Although 17beta-estradiol (E2) attenuates the alterations in Kupffer cells and splenic macrophages (MPhi) cytokine production following trauma-hemorrhage, the mechanism by which this occurs remains unknown. Utilizing a cell-impermeable E2 conjugated with BSA (E2-BSA), we examined the non-genomic effects of E2 on the above two cell population cytokine production, MAPK and transcription factors activation following trauma-hemorrhage. Male Sprague-Dawley rats underwent trauma-hemorrhage (mean BP 40 mmHg for 90 min, then resuscitation). E2, E2-BSA (1 mg/kg E2) with or without an estrogen receptor antagonist (ICI 182,780), or vehicle was administrated during resuscitation. Two hrs thereafter, Kupffer cells and SMPhi production of IL-6, TNF-alpha, and IL-10, activation of MAPK (p38, ERK-1/2, and JNK), and transcription factors (NF-kappaB and AP-1) were determined. IL-6, TNF-alpha, and IL-10 productive capacity, MAPK, and transcription factors activation increased in Kupffer cells while they decreased in SMPhi following trauma-hemorrhage. However, E2 administration normalized all of these alterations. Although E2-BSA also attenuated the alterations in cytokine production/transcription factors, the values were higher in Kupffer cells and lower in SMPhi compared to shams. In contrast, E2-BSA prevented trauma-hemorrhage-mediated changes in MAPK activation to the same extent as E2. Co-administration of ICI 182,780 abolished E2-BSA effects.
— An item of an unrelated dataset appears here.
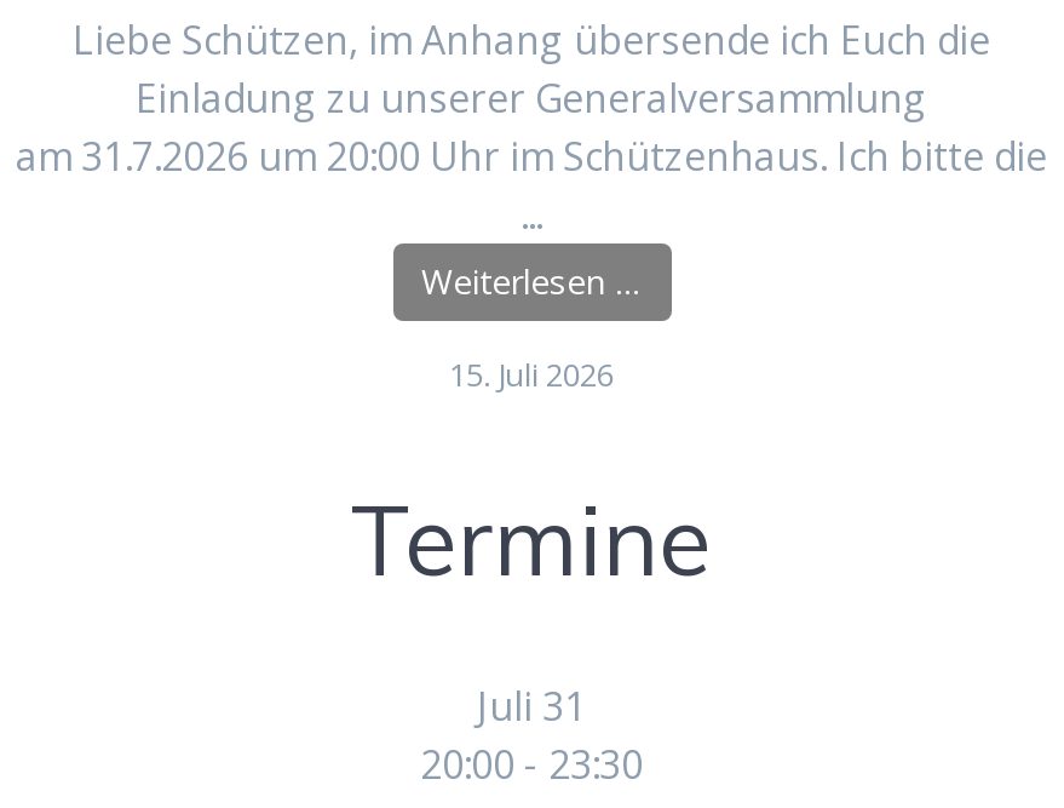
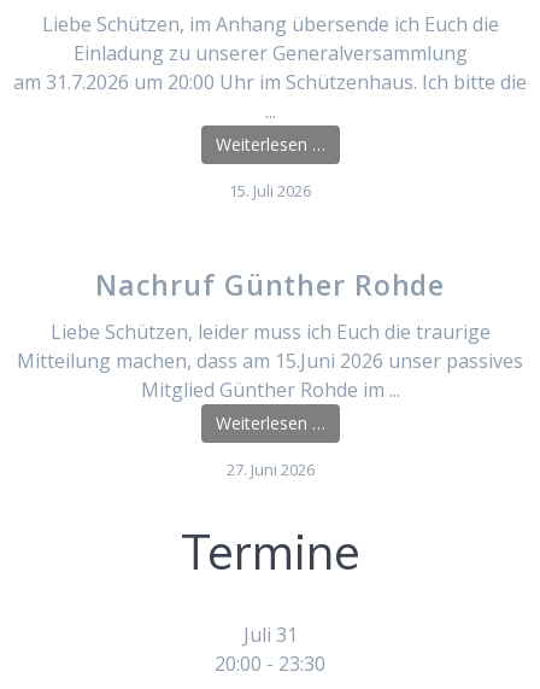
none -> [17,265,523,480] Nachruf Günther Rohde | Liebe Schützen, leider muss ich Euch die traurige | Mitteilung machen, dass am 15.Juni 2026 unser passives | Mitglied Günther Rohde im ... | Weiterlesen … | 27. Juni 2026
Although some MAPK inhibitors suppressed cytokine production, the inhibitor effectiveness was dependent on cytokine, cell type and animal condition (trauma-hemorrhage or sham). Thus, E2 effects on Kupffer cells and SMPhi cytokine production and transcription factors activation following trauma-hemorrhage are mediated at least in part via non-genomic pathway and these non-genomic effects are likely mediated via MAPK pathways.